To visualize how responsibilities could be structured sensibly:

Mermaid flowchart TD diagram
Team-Based Care Leadership Model
StepDescription
Step 1State Health Goals
Step 2Physician Leaders
Step 3NP PA Leaders
Step 4Public Health Officials
Step 5Complex Care and Standards
Step 6Primary Care Access Expansion
Step 7Population Health Policy
Step 8Shared Protocols

“Leadership” here is about coordinating around explicit outcome goals. Not about who signs whose chart.

What The Data Do Not Say

Let me be clear on what the data do not justify:

  • They do not say physicians are irrelevant. High-acuity care, complex diagnostic work, surgery, many subspecialties: physician expertise is non-negotiable.
  • They do not say that any loosening of regulation is automatically good. Poorly designed expansions without quality safeguards can and do backfire.
  • They do not say NP full practice authority by itself will fix deep structural inequities.

What the data do say is narrower but important:

  • You cannot claim as a matter of evidence that physician-dominated regulatory structures produce better state-level health outcomes. They do not.
  • You cannot use “safety” as a blanket justification for broad restrictions on non-physician practice without engaging the robust literature that shows comparable outcomes in primary care.

Once you accept those limits, the conversation can shift to a saner place: how to design mixed-clinician systems that actually improve metrics that matter.

The Bottom Line

Compressing it into a few hard statements:

  1. The data do not support the claim that “physician-led states” have better health outcomes. On most aggregate metrics—mortality, maternal and infant health, avoidable hospitalizations—states with more restrictive, physician-controlled practice laws do not outperform, and often underperform, more permissive states.
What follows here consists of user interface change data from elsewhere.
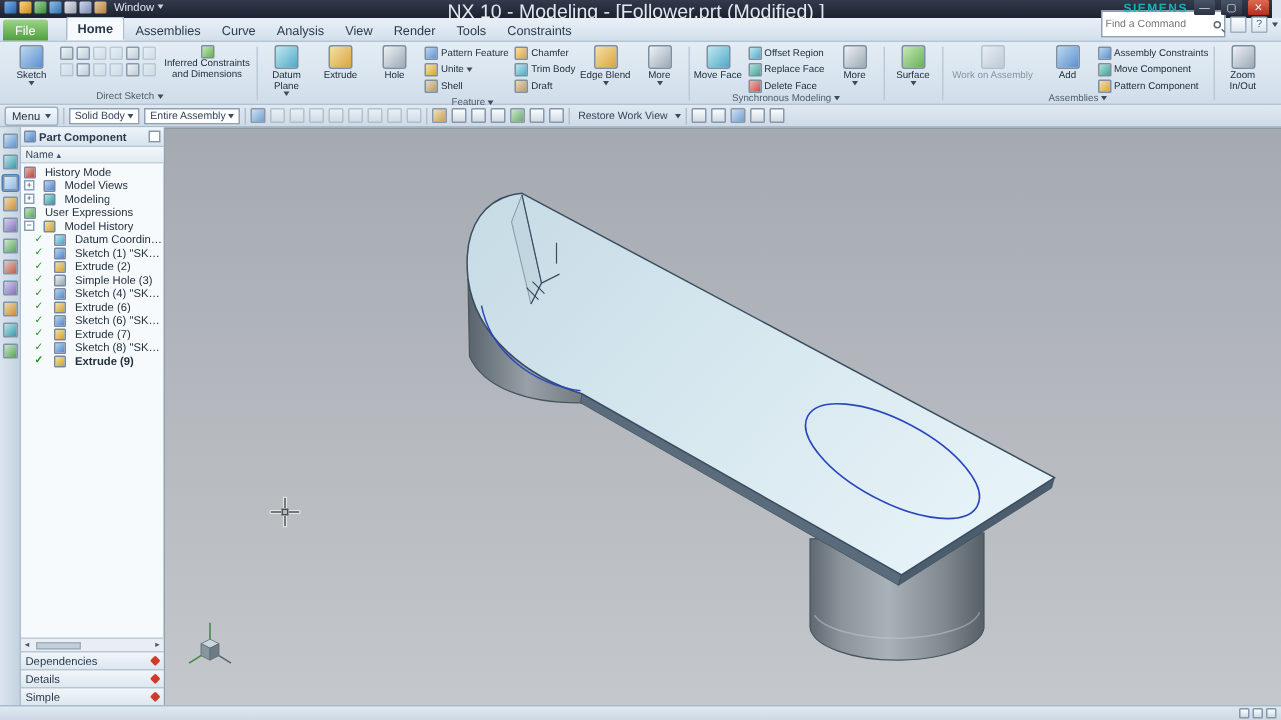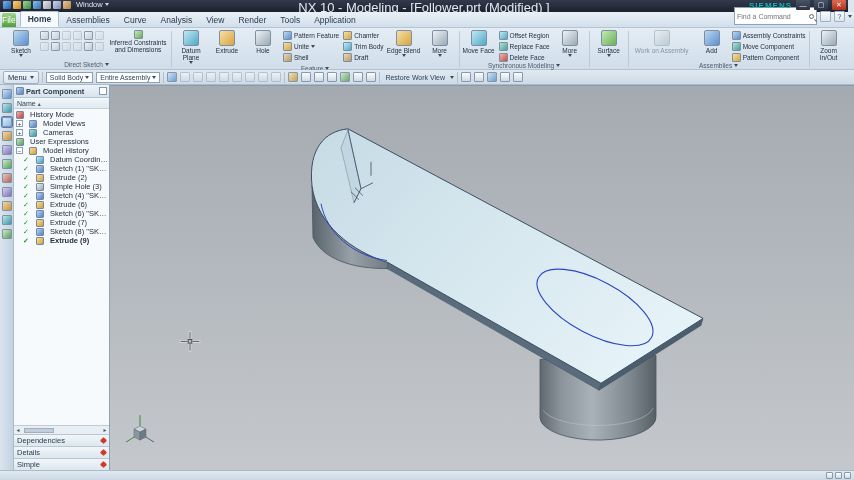--- a/index.html
+++ b/index.html
@@ -24,21 +24,21 @@
   .siemens { color:#12b6b6; font-weight:bold; letter-spacing:1px; font-size:8px; }
   .winbtn { width:14px; height:10px; display:flex; align-items:center; justify-content:center;
     font-size:7px; color:#e8ecf2; background:linear-gradient(#4a5468,#2a3242); border-radius:1px; }
   .winbtn.close { background:linear-gradient(#e06a50,#b03020); }
 
   
   .tabrow { position:absolute; left:0; top:12px; right:0; height:16px;
     background:linear-gradient(#e9f0f7,#d2dfeb); border-bottom:1px solid #b6c5d4;
     display:flex; align-items:flex-end; padding:0 2px; }
   .tab { padding:2px 7px 2px; font-size:8.5px; color:#2a3a4c; }
-  .tab.file { background:linear-gradient(#9fd488,#4f9f3f); color:#fff; border-radius:2px 2px 0 0; margin-right:4px; padding:2px 0; }
+  .tab.file { background:linear-gradient(#9fd488,#4f9f3f); color:#fff; border-radius:2px 2px 0 0; margin-right:12px; padding:2px 8px; }
   .tab.active { background:#f6fafd; border:1px solid #aebecd; border-bottom:1px solid #f6fafd; border-radius:2px 2px 0 0; font-weight:bold; }
   .tabrow-right { margin-left:auto; display:flex; align-items:center; gap:3px; padding-bottom:2px; }
   .find-box { display:flex; align-items:center; background:#fff; border:1px solid #8fa2b5; height:12px; padding:8px 2px; }
   .find-box input { border:none; outline:none; width:72px; font-size:7px; font-family:"Liberation Sans",sans-serif; color:#5a6a7a; }
   .search-glyph { width:5px; height:5px; border:1px solid #5a6a7a; border-radius:50%; position:relative; }
   .search-glyph::after { content:""; position:absolute; width:3px; height:1px; background:#5a6a7a; transform:rotate(45deg); left:4px; top:5px; }
   .mini-flat { width:11px; height:11px; border:1px solid #9fb0c2; background:linear-gradient(#fbfdfe,#dde6ee); border-radius:1px; display:flex; align-items:center; justify-content:center; font-size:7px; color:#2a5a9a; }
 
   
   .ribbon { position:absolute; left:0; top:28px; right:0; height:42px;
@@ -175,21 +175,21 @@
 
 <div class="tabrow">
   <div class="tab file">File</div>
   <div class="tab active">Home</div>
   <div class="tab">Assemblies</div>
   <div class="tab">Curve</div>
   <div class="tab">Analysis</div>
   <div class="tab">View</div>
   <div class="tab">Render</div>
   <div class="tab">Tools</div>
-  <div class="tab">Application</div>
+  <div class="tab">Constraints</div>
   <div class="tabrow-right">
     <div class="find-box">
       <input placeholder="Find a Command" style="">
       <span class="search-glyph"></span>
     </div>
     <span class="mini-flat"></span>
     <span class="mini-flat">?</span>
     <span class="caret"></span>
   </div>
 </div>
@@ -459,21 +459,21 @@
       <span class="tlabel">History Mode</span>
     </div>
     <div class="trow">
       <span class="expand">+</span>
       <span class="ticon t-blue"></span>
       <span class="tlabel">Model Views</span>
     </div>
     <div class="trow">
       <span class="expand">+</span>
       <span class="ticon t-teal"></span>
-      <span class="tlabel">Cameras</span>
+      <span class="tlabel">Modeling</span>
     </div>
     <div class="trow">
       <span class="ticon t-green"></span>
       <span class="tlabel">User Expressions</span>
     </div>
     <div class="trow">
       <span class="expand">−</span>
       <span class="ticon t-gold"></span>
       <span class="tlabel">Model History</span>
     </div>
  2. Access and social determinants overwhelm governance structure. Income, education, Medicaid expansion, and basic access to primary care are far more powerful predictors of state-level outcomes than whether physicians hold formal control over other clinicians’ scopes.

  3. Ethically defensible physician leadership means embracing team-based models, not defending restrictive turf. If you care about public health rather than professional politics, the numbers push you toward collaborative, flexible care structures where clinicians practice at the top of their training and patients actually get seen.